Domestic shipbuilders are still worried. A planned capital raise of $1 billion from the US Maritime Investment Forum has already been put on hold due to uncertainty over the waiver. data From the Shipbuilders Council of America. About $6 billion in fleet capitalization could be at risk over the next five years, according to the trade association’s internal estimates seen by Bloomberg.

“Banks and investors are not going to spend capital on something that could potentially disappear,” said Lawrence Strohm, a Philadelphia-based ship’s captain.

The American Maritime Partnership created a digital ad in favor of the Jones Act, and since mid-May more than a dozen social media influencers have posted supportive messages.

“The facts increasingly suggest that the president is being misled,” said Clay Heil, vice president of global government relations at U.S. shipping company Crowley Maritime Corp.
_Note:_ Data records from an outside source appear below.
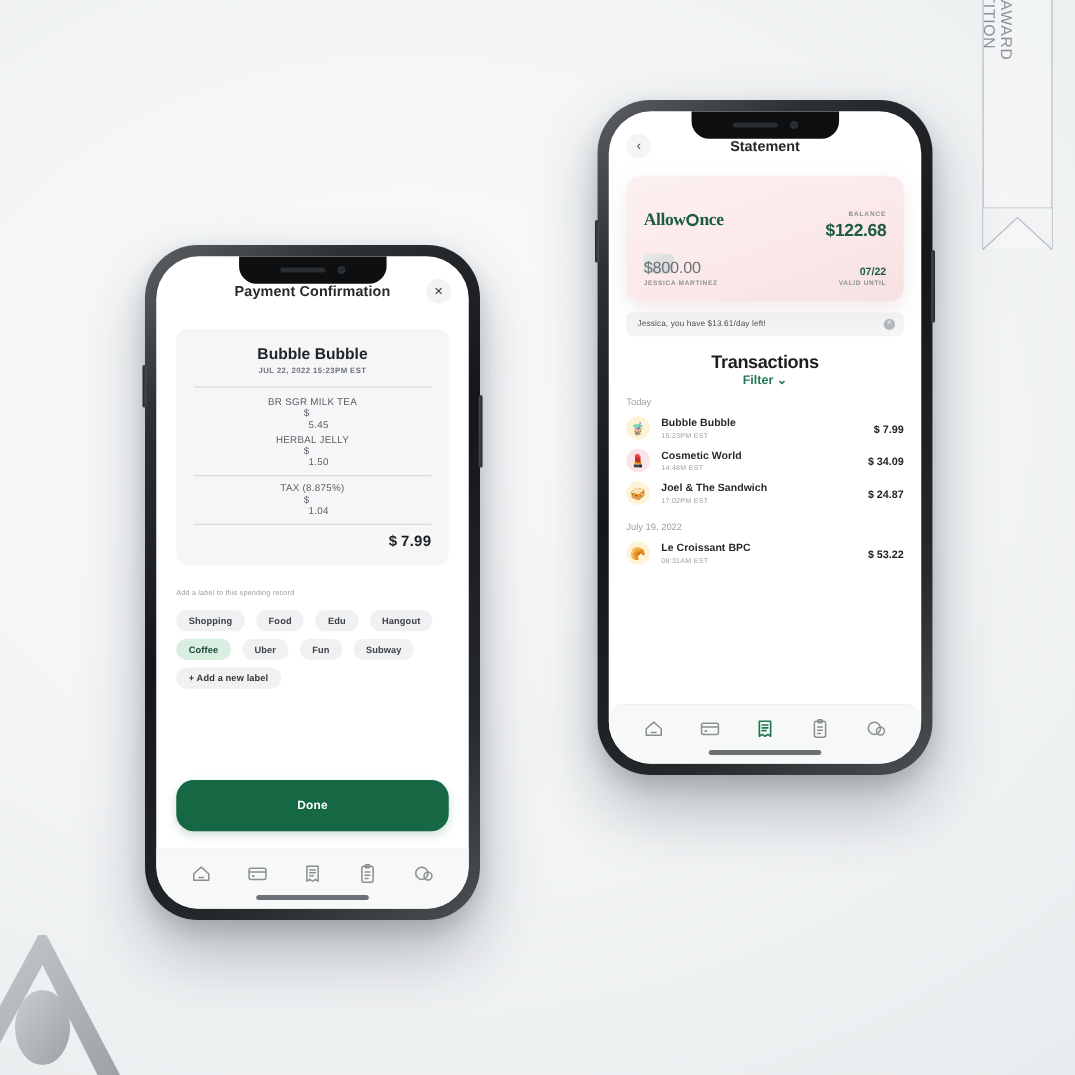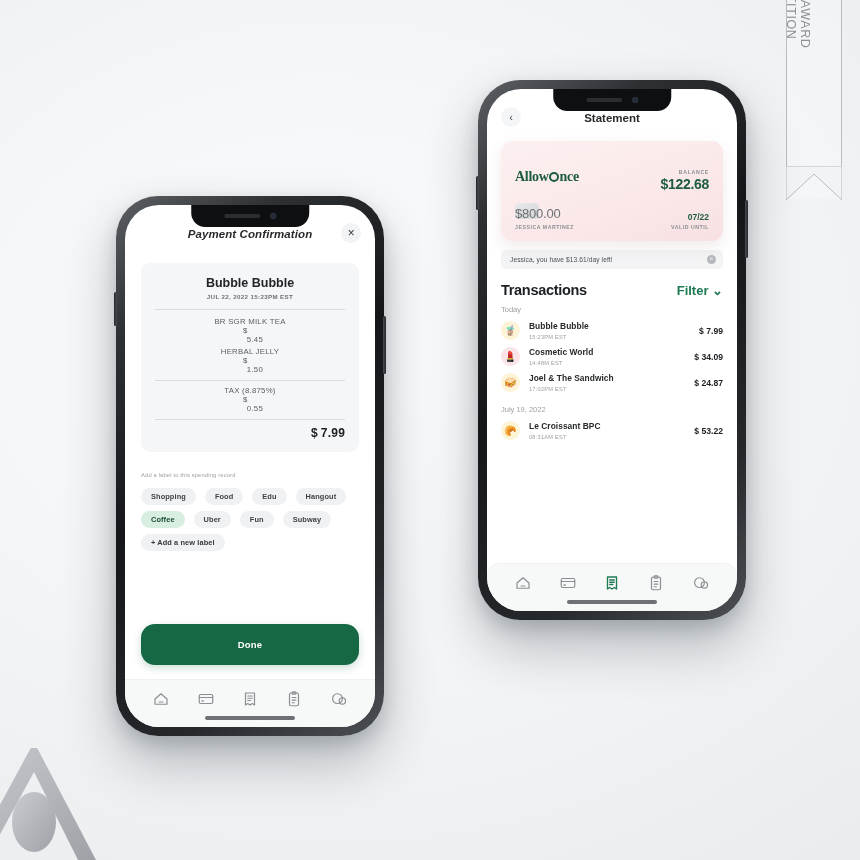"Payment Confirmation" .lp-header { font-style: italic -> none }
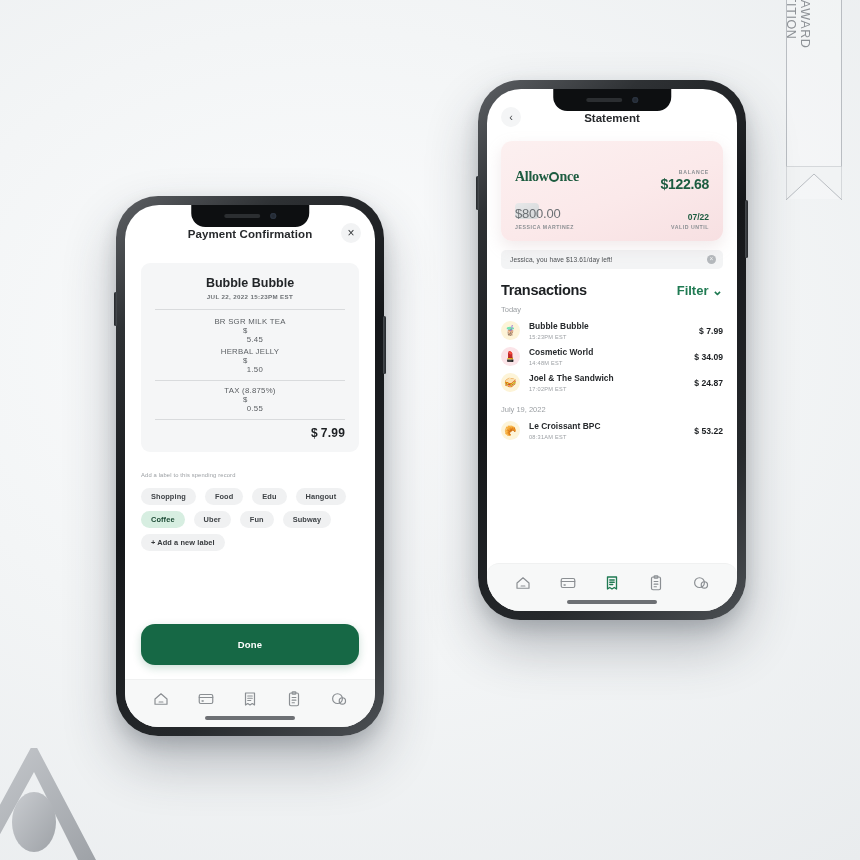"Transactions" .tx-head { flex-direction: none -> column }
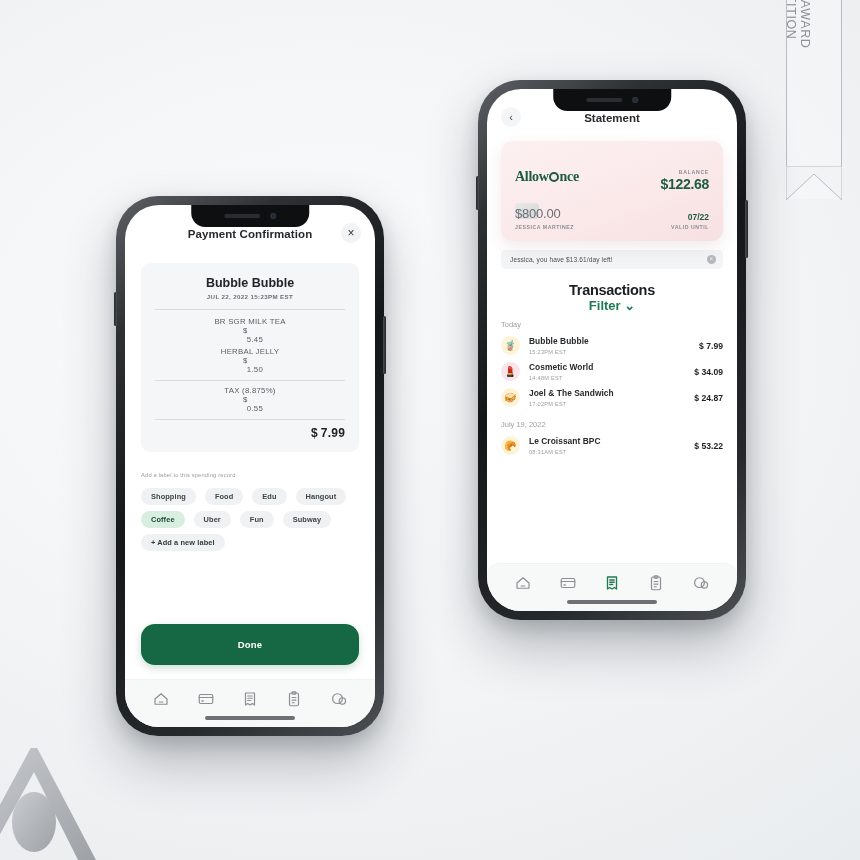"Filter ⌄" .tx-filter { font-size: 13px -> 10px }
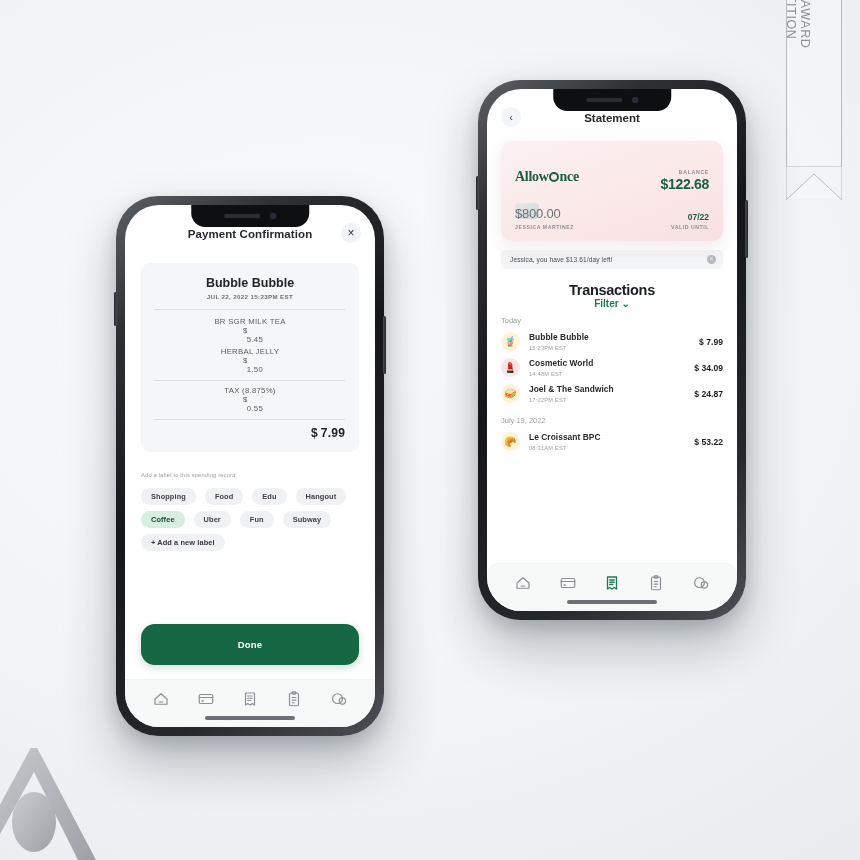"0.55" span.amt { text: 0.55 -> 1.04 }
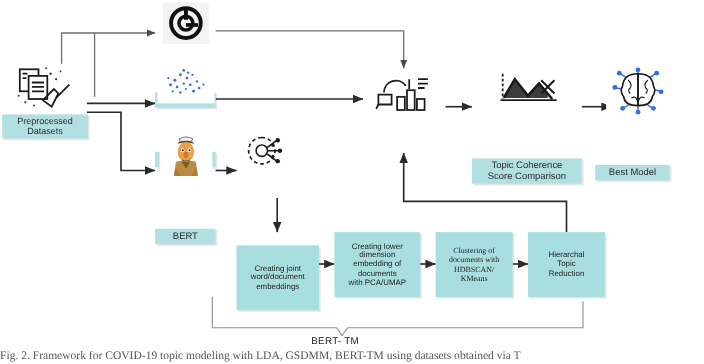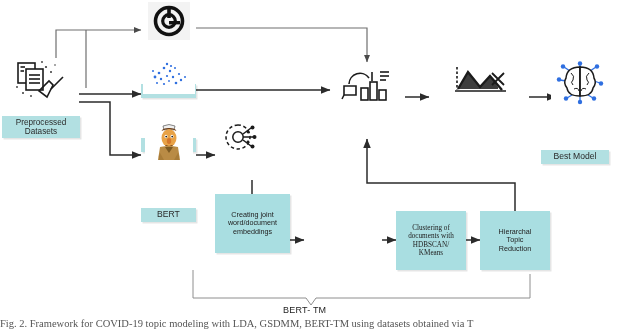"Preprocessed" div.cap { margin-top: 12px -> none }
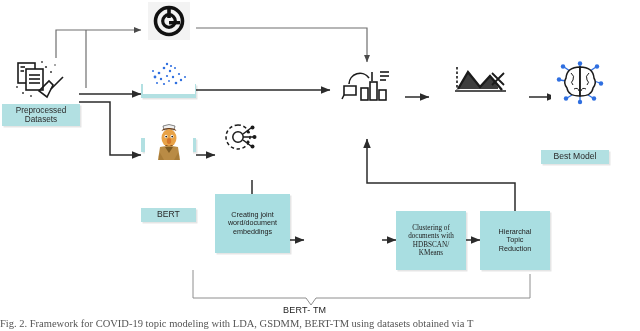"Topic Coherence" div.cap { html: none -> <div><span>Topic Coherence</span><br><span>Score Comparison</span></div> }
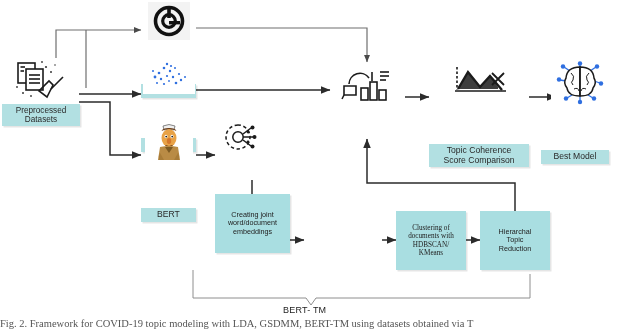"Creating lower" div.node { html: none -> <div> <div> <span>Creating lower</span><br> <span>dimension</span><br> <span>embedding of</span><br> <span>documents</span><br> <span>with PCA/UMAP</span> </div> </div> }
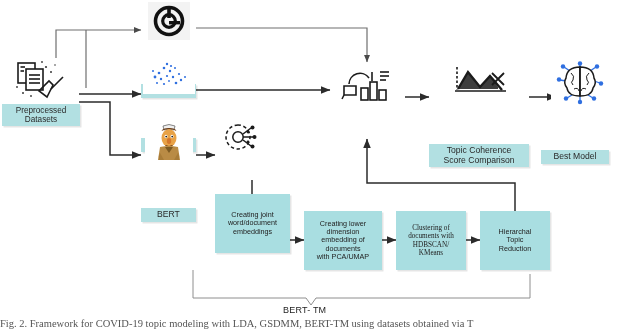"Creating joint" div.node { top: 194px -> 223px }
Heil argued that the relief would not significantly reduce energy costs, while leaving America’s maritime power in limbo due to potentially lost jobs and halted investment in shipbuilding capacity.

Still, according to Colin Grabow, an associate director of the libertarian Cato Institute, which opposes the legislation, Trump’s waiver shatters the notion that the Jones Act is invincible.

“Modernizing and reimagining the Jones Act is very appropriate, especially given the successes we have seen over the past few months,” said Anne Bradbury, CEO of the American Exploration and Production Council, which represents independent oil and gas producers.

During Trump’s first term, his administration briefly considered expanding Jones Act requirements to ships carrying equipment for offshore oil and gas facilities. But he later also considered relaxing Jones Act orders to facilitate shipments of liquefied natural gas to Massachusetts and Puerto Rico.

Trump ultimately abandoned that LNG plan due to political pressure from prominent Republicans, including his trade adviser Peter Navarro. But two advisers – Trump’s former chief economist, Casey Mulligan, and current National Economic Council Chairman Kevin Hassett – suggested in a pair of books that although Trump chose to postpone action amid political pushback, they remain skeptical of the protectionist measure.

“President Trump hates the Jones Act,” Mulligan wrote.